Zimbabwe Situation

Corruption: Chinamasa says govt clueless

via Corruption: Chinamasa says govt clueless 24/09/2014

FINANCE Minister Patrick Chinamasa has made startling claims that government was too incompetent to tackle rampant corruption, insisting the crime was even too sophisticated for the country’s law enforcers to detect.

Chinamasa was addressing diplomats, MPs and government officials who attended Tuesday’s interactive breakfast meeting between industrialists and the IMF representative to Zimbabwe, Demenico Fanezzi.
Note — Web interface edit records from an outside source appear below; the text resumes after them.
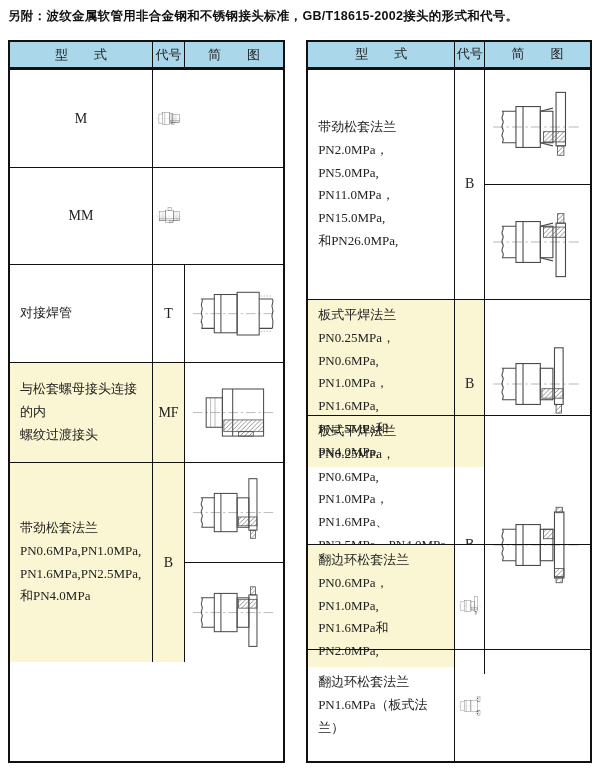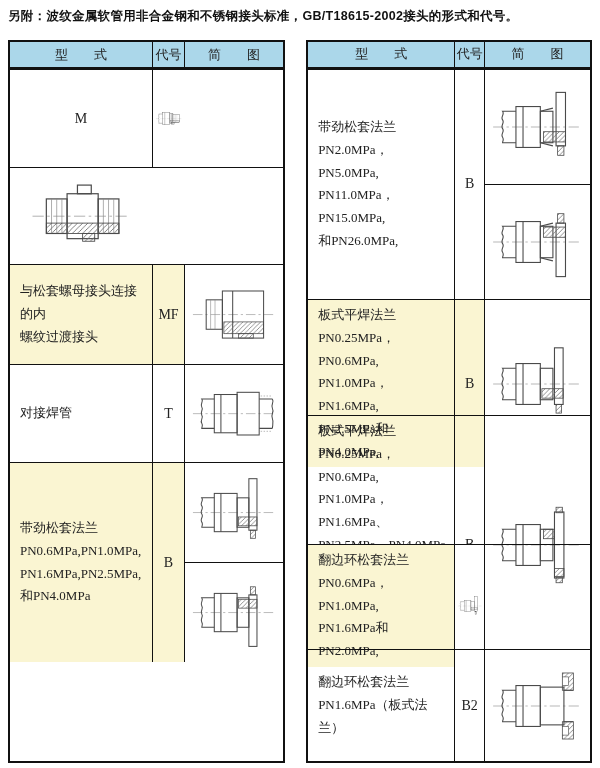--- a/index.html
+++ b/index.html
@@ -99,6 +99,7 @@
           </div>
         </div>
         <div class="row" style="height: 97px;">
+          <div class="cell code">MM</div>
           <div class="cell diag">
             <div class="diag-sub">
               <svg viewBox="0 0 120 100" preserveAspectRatio="xMidYMid meet">

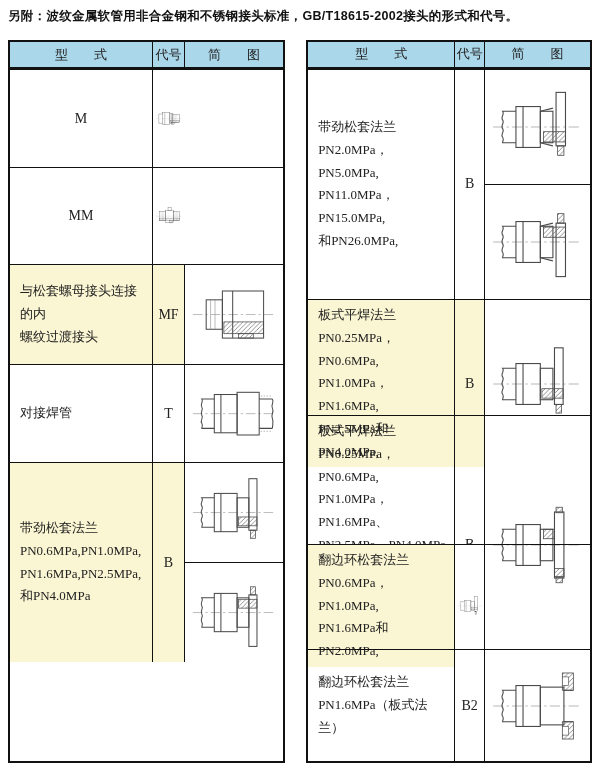--- a/index.html
+++ b/index.html
@@ -116,6 +116,24 @@
             </div>
           </div>
         </div>
+        <div class="row" style="height: 98px;">
+          <div class="cell type">对接焊管</div>
+          <div class="cell code">T</div>
+          <div class="cell diag">
+            <div class="diag-sub">
+              <svg viewBox="0 0 120 100" preserveAspectRatio="xMidYMid meet">
+                <line class="cl" x1="4" y1="50" x2="116" y2="50"></line>
+                <path class="ln" d="M33 30 H16 c3 4 -3 7 0 11 c3 4 -3 7 0 11 c3 4 -3 7 0 11 c2 3 0 5 0 7 H33"></path>
+                <rect class="ln" x="33" y="24" width="31" height="52"></rect>
+                <line class="ln" x1="42" y1="24" x2="42" y2="76"></line>
+                <rect class="ln" x="64" y="21" width="30" height="58"></rect>
+                <path class="ln" d="M94 30 H112 M94 70 H112"></path>
+                <path class="thin" d="M96 26 H112 M96 74 H112" stroke-dasharray="2 2"></path>
+                <path class="ln" d="M112 30 c3 5 -3 8 0 13 c3 5 -3 8 0 14 c2 4 0 9 0 13"></path>
+              </svg>
+            </div>
+          </div>
+        </div>
         <div class="row hl" style="height: 100px;">
           <div class="cell type">与松套螺母接头连接的内
 螺纹过渡接头</div>
@@ -130,24 +148,6 @@
                 <line class="ln" x1="58" y1="18" x2="58" y2="82"></line>
                 <rect class="h" x="46" y="60" width="54" height="16"></rect>
                 <rect class="h" x="66" y="76" width="20" height="6"></rect>
-              </svg>
-            </div>
-          </div>
-        </div>
-        <div class="row" style="height: 98px;">
-          <div class="cell type">对接焊管</div>
-          <div class="cell code">T</div>
-          <div class="cell diag">
-            <div class="diag-sub">
-              <svg viewBox="0 0 120 100" preserveAspectRatio="xMidYMid meet">
-                <line class="cl" x1="4" y1="50" x2="116" y2="50"></line>
-                <path class="ln" d="M33 30 H16 c3 4 -3 7 0 11 c3 4 -3 7 0 11 c3 4 -3 7 0 11 c2 3 0 5 0 7 H33"></path>
-                <rect class="ln" x="33" y="24" width="31" height="52"></rect>
-                <line class="ln" x1="42" y1="24" x2="42" y2="76"></line>
-                <rect class="ln" x="64" y="21" width="30" height="58"></rect>
-                <path class="ln" d="M94 30 H112 M94 70 H112"></path>
-                <path class="thin" d="M96 26 H112 M96 74 H112" stroke-dasharray="2 2"></path>
-                <path class="ln" d="M112 30 c3 5 -3 8 0 13 c3 5 -3 8 0 14 c2 4 0 9 0 13"></path>
               </svg>
             </div>
           </div>

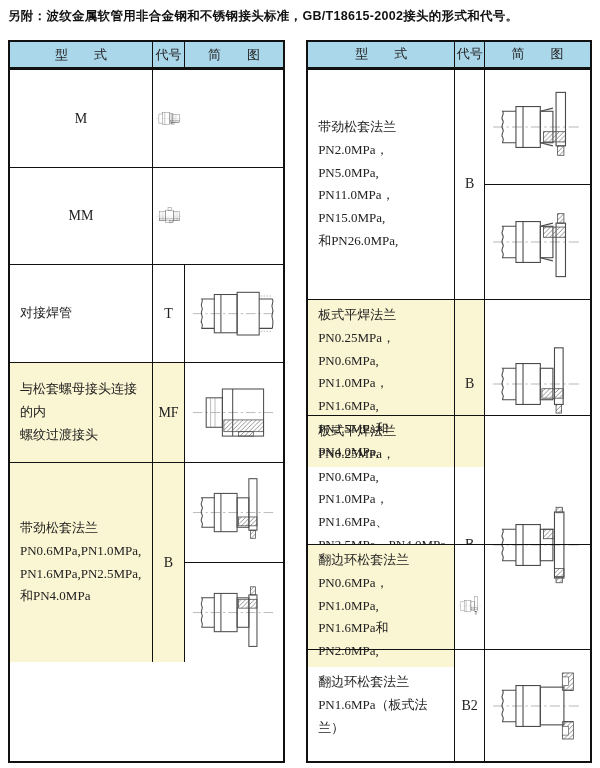--- a/index.html
+++ b/index.html
@@ -296,7 +296,6 @@
         <div class="row" style="height: 113px;">
           <div class="cell type">翻边环松套法兰
 PN1.6MPa（板式法兰）</div>
-          <div class="cell code">B2</div>
           <div class="cell diag">
             <div class="diag-sub">
               <svg viewBox="0 0 120 100" preserveAspectRatio="xMidYMid meet">

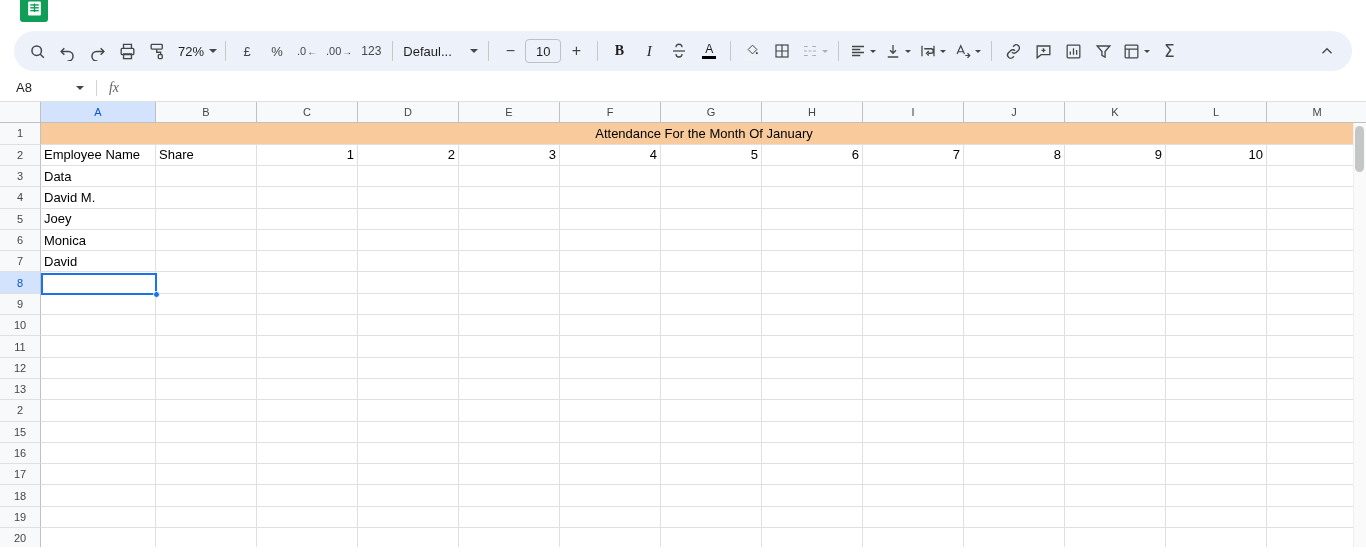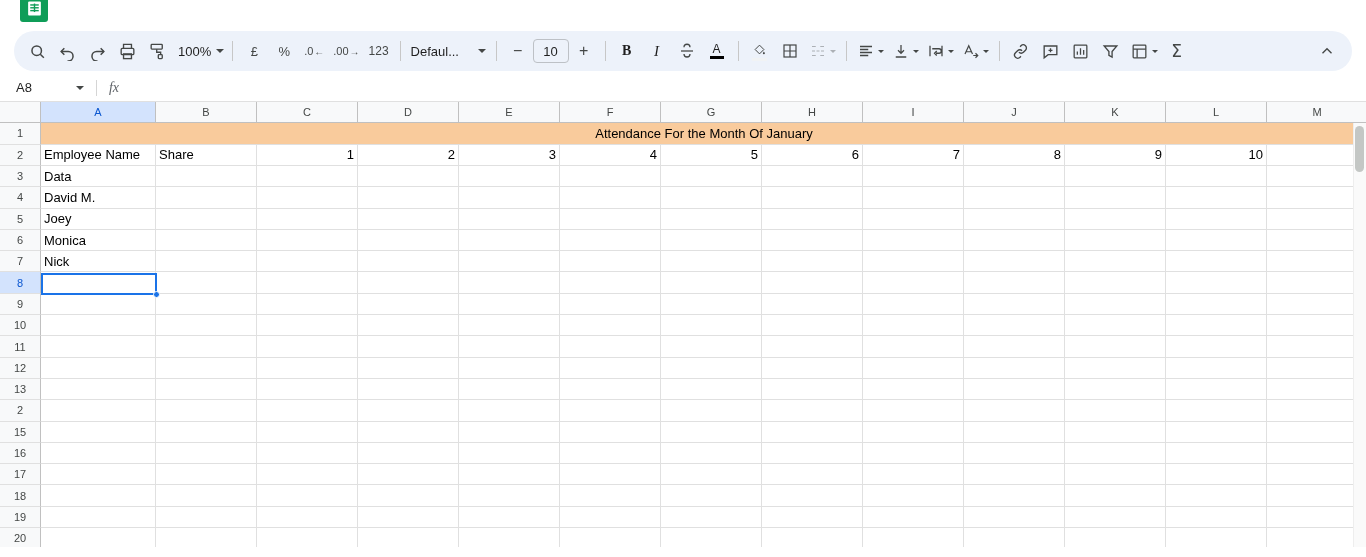--- a/index.html
+++ b/index.html
@@ -272,7 +272,7 @@
     </div>
 
     <div class="tb tb-zoom">
-      <span>100%</span>
+      <span>72%</span>
       <span class="caret"></span>
     </div>
 

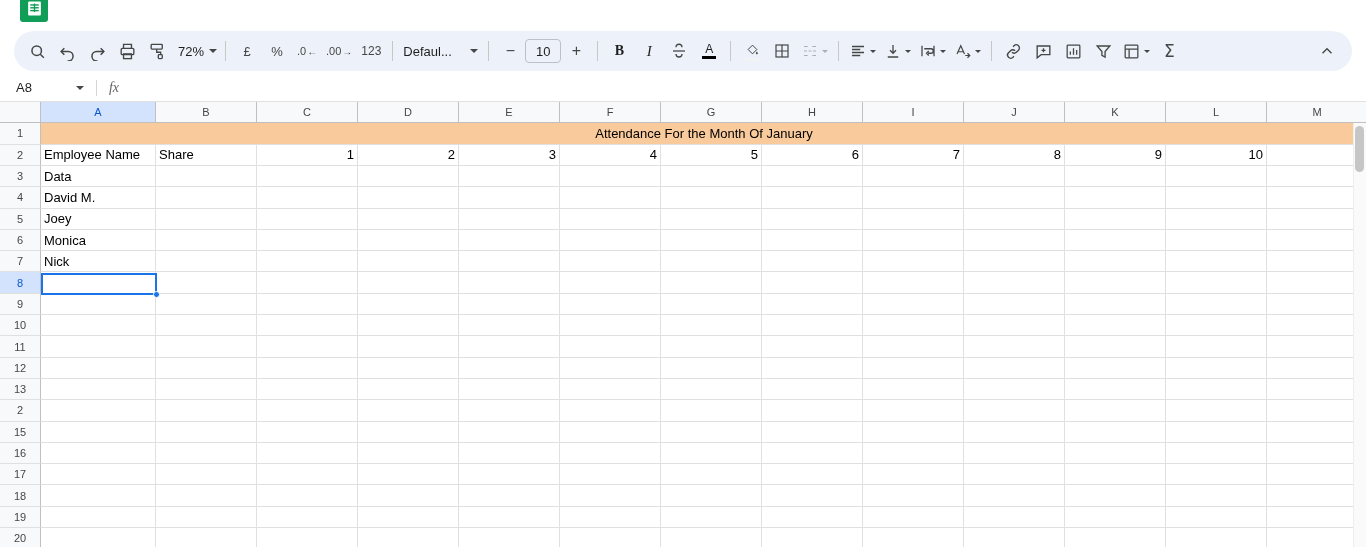--- a/index.html
+++ b/index.html
@@ -539,7 +539,7 @@
         <div class="cell" style="width: 101px; height: 21.3px;"></div>
       </div>
       <div class="row">
-        <div class="cell" style="width: 115px; height: 21.3px;">Nick</div>
+        <div class="cell" style="width: 115px; height: 21.3px;">David</div>
         <div class="cell" style="width: 101px; height: 21.3px;"></div>
         <div class="cell" style="width: 101px; height: 21.3px;"></div>
         <div class="cell" style="width: 101px; height: 21.3px;"></div>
The Zanu PF-led government’s commitment to fighting graft has been questioned after a campaign to expose greedy and corrupt public enterprise bosses resulted in a couple of sackings but no arrests.

The exercise soon lost steam after Vice President Joice Mujuru condemned it, claiming it was part of a campaign by treacherous individuals who had infiltrated Zanu PF and were trying to destroy the party from within.

In his opening address at Tuesday’s breakfast meeting, the treasury chief wailed about the multi-lateral institution being overly biased against Zimbabwe through withholding of crucial balance of payment support to the troubled country, but made little mention of corruption, which critics say continuously undermines economic recovery.

Challenged during a plenary session to make a solid commitment outside the usual rhetoric by the authorities on stamping out corruption, Chinamasa chose to misfire.

“Corruption is very difficult,” he said, “I always explain it this way, the briber and the bribed have benefited; they will not readily come forward to report themselves to the police. They will not.

“Unless the deal goes wrong one of them may go to the police to spill the beans but only then after he has got guarantee that he will not be prosecuted.

“The point l am making is that corruption is a very difficult crime to investigate and to effect arrest and, this is my suspicion, some of the people who will come to my office complaining about corruption are the very people who are corrupt so they just hide their corruption under noises about fighting corruption.”

According to the 2013 Transparency International (TI) Corruption Perception Index (CPI), Zimbabwe was ranked number 157 out of 177 countries covered by the survey.

The higher the position, the more corrupt a country is. In the SADC regionally, Zimbabwe was found to be the most corrupt.

But the former Justice Minister said going straight after corrupt individuals would not make much of an impact and suggested introducing “transparency” within the country’s systems to deter the corrupt.

“It doesn’t help of course because you really want to see someone arrested but when you ask ‘is there is anyone to come forward to report corruption’ – no one does and you know the police, the prosecutor general will require evidence, you take to court evidence, not suspicion.

“You must go beyond suspicion in order to establish corruption,” said Chinamasa, a lawyer.

President Robert Mugabe is accused of presiding over a patronage system that has seen his lieutenants and military chiefs involved in unbridled corruption.

The ageing leader has used public platforms to rant against corruption but has not followed this up with action.

Zimbabweans were last year dumbfounded when the authorities terrorised Anti-Corruption Commission officials and forced some into hiding after the anti-graft body dared to investigate then Mines Minister Obert Mpofu and Saviour Kasukuwere, who was in charge of indigenisation.